ABC Australia did some housecleaning and decided to take its Natural History Unit to the curb for pick-up. The pubcaster shuttered the division at the end of August to focus on developments with external producers as per the director’s speech last year, confirming the pubcaster’s non-fiction direction towards magazine and special interest productions.
Dione Gilmour, the unit’s former head and executive producer, is of two minds about her division’s closure. On the one hand, she says the ABC is already working across the board on over-stretched budgets to keep up with new technologies, such as developing diginets and non-linear endeavors. ‘Natural History is expensive, and it’s been difficult to get coproductions,’ Gilmour says. ‘We just did a calculation and from 1990 to the present, we’ve cost the ABC about $2.7 million Australian dollars.’
Despite the price tag, what she can’t quantify is the impact of the unit’s closure as it takes away the opportunity to advance the genre in her country. ‘Australia has distinctive centers of excellence in new technology and the environment… why not in natural history?’ Gilmour’s NHU team had well over 100 years of combined experience, but the potential of the unit was greater than the sum of its parts. ‘I can see the ABC’s view, but it’s shortsighted,’ she says.
Instead of changing horses mid-stream, Gilmour will continue working as a consultant over the next 12 to 18 months to help finish off various ABC projects, including the internal unit’s swan song: the HD Land of Parrots, an international copro with WNET and NGTI.
New indie producers will also benefit from Gilmour’s experience, such as Bianca Keeley’s look at flightless birds, Cassowaries (with the BBC, Film Finance Corporation and NGCI), and underwater cameraman Ross Isaacs’ Humpbacks from Fire to Ice (with PFTC and NGTI). Gilmour will also put her stamp on Whale Rescue (Screen West and NGTI) and Rainforest from David Warth and Michael Balson.

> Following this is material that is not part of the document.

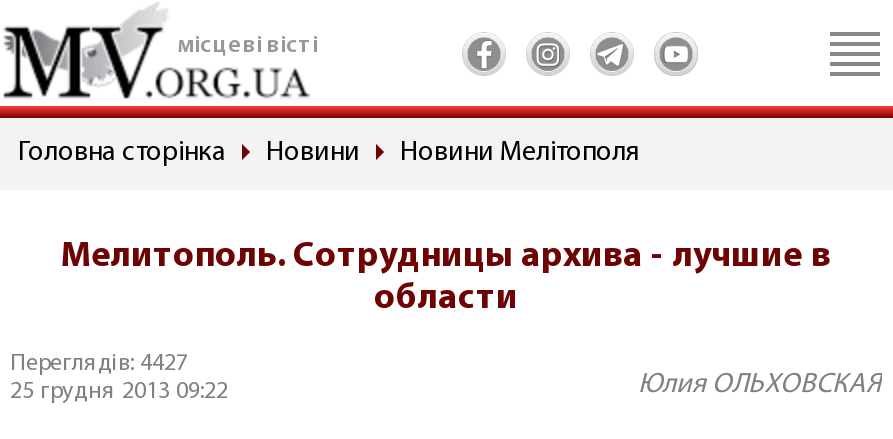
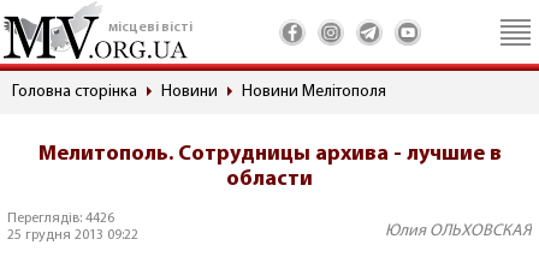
[10,352,188,376] Переглядів: 4427 -> [7,211,114,226] Переглядів: 4426

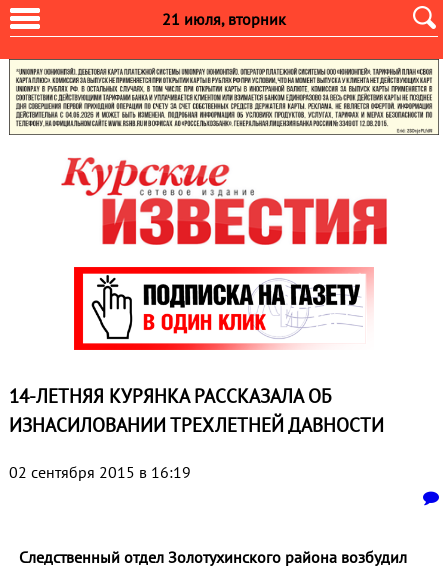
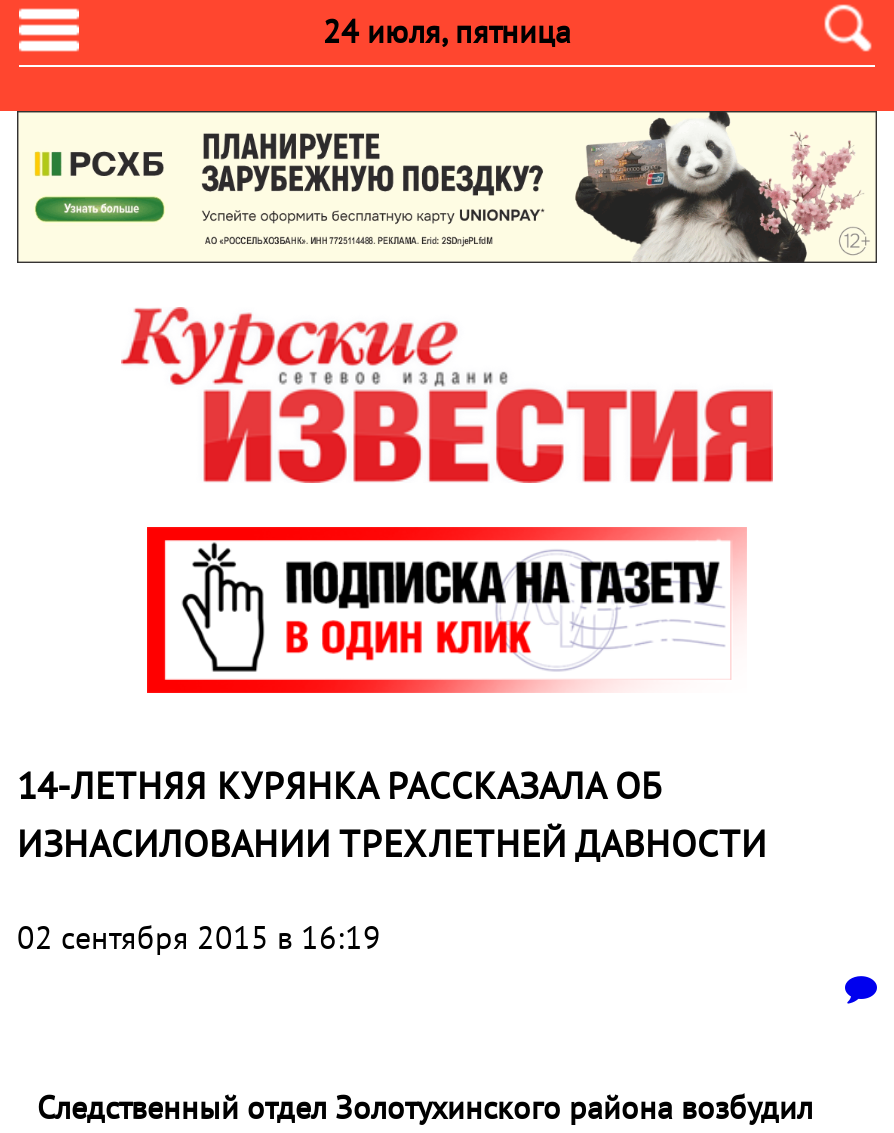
[162,9,286,29] 21 июля, вторник -> [323,11,571,51] 24 июля, пятница
[15,59,433,134] [image] -> [31,111,867,263] [image]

Any revelations about her ‘new deinstitutionalized life’ are tightly under wraps right now, if only out of respect to her former employer. She’s definitely plotting something and hopes to start up a few indie projects with a friend in the interim, but she’s not yet ready to spill details on her post-pubcaster life. ‘Check back in a few months, and I will tell all then,’ she promises.